Topic: Gen - Query Club
The Query Club
30 June 1915
The large scale of the Great War often gave people a sense of alienation from the activities of the government and the army. To overcome this, newspapers of the day commenced columns called Query Club or similar names, where ordinary people could clarify their understanding of the complex processes. They also provide us, the historians, an insight into witnessing first hand, the responses of the various bodies to public concerns. The end product is a window into a society now almost out of living memory.
This is the Query Club from the Sydney Mail, 30 June 1915, p. 30.
PAY STOPPED
"Gaba Tepe" asks what steps she should take in regard to the sudden stoppage, without explanation, of the allowance her husband instructed to be paid to her while he is away on active service.

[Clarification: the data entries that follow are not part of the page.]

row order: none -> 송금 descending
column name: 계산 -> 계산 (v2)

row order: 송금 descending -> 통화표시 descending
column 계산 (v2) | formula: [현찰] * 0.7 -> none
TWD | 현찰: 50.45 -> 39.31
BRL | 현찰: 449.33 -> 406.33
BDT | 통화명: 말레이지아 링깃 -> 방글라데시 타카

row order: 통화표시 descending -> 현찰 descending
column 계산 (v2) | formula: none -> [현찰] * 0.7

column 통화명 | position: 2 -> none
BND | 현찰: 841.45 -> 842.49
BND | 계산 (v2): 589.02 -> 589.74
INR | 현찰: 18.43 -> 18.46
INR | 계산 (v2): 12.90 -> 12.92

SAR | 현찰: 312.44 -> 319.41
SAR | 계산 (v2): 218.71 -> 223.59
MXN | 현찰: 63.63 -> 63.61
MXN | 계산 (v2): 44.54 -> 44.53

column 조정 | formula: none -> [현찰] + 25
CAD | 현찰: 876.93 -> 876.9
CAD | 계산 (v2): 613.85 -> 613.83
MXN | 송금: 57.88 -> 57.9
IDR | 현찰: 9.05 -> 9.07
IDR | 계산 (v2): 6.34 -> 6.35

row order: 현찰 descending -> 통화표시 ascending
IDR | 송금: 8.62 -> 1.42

You should call on or write to the Paymaster at Victoria Barracks, Sydney. There may be some misunderstanding, or there may be a reason; in any case, you have a right to know the cause.
ASHMEAD BARTLETT
"G.A." asks if the Ashmead Bartlett who is acting as official British press representative at the Dardanelles is a British or an American subject.
He is a British subject, but was born in America (in 1851). He has been a member of the British Parliament for Westminster for twenty years. He first came to prominence in 1877, when he went to the Russo-Turkish war as special commissioner of the Baroness Burdett-Coutts Compassionate Fund. Four years later he married the Baroness and assumed her name. In the South African war he acted as the "Times" special correspondent with regard to the sick and wounded, his work leading to the appointment of a Royal Commission of Inquiry and the institution of a drastic reform of the Army Medical Service. His full name is William Lehman Ashmead Bartless-Burdett-Coutts.
POISONOUS GASES
"Queenslander"
It is absolutely untrue that the British used poisonous gases during the Boer War; it is equally untrue that they used them against the Germans prior to the latter's use of them in the present campaign. The Germans certainly stated in a report issued before the gases had been hear of that the British were using them: but that was done only to satisfy their own people and to delude the neutrals who they knew would be shocked at the diabolical innovation. It is questionable if, even now, the British have resorted to their use. All shells used by the combatants, especially lyddite, give off fumes or gases which are more or less poisonous; but they are approved munitions of war; gases as employed by the Germans are expressly banned by the Hague Convention. In regard to the French asphyxiating Turpinite shells, which were used early in the war, but for some reason have been discontinued, the difference between them and the German was that Turpinite caused instantaneous death; the other causes a painful, lingering death.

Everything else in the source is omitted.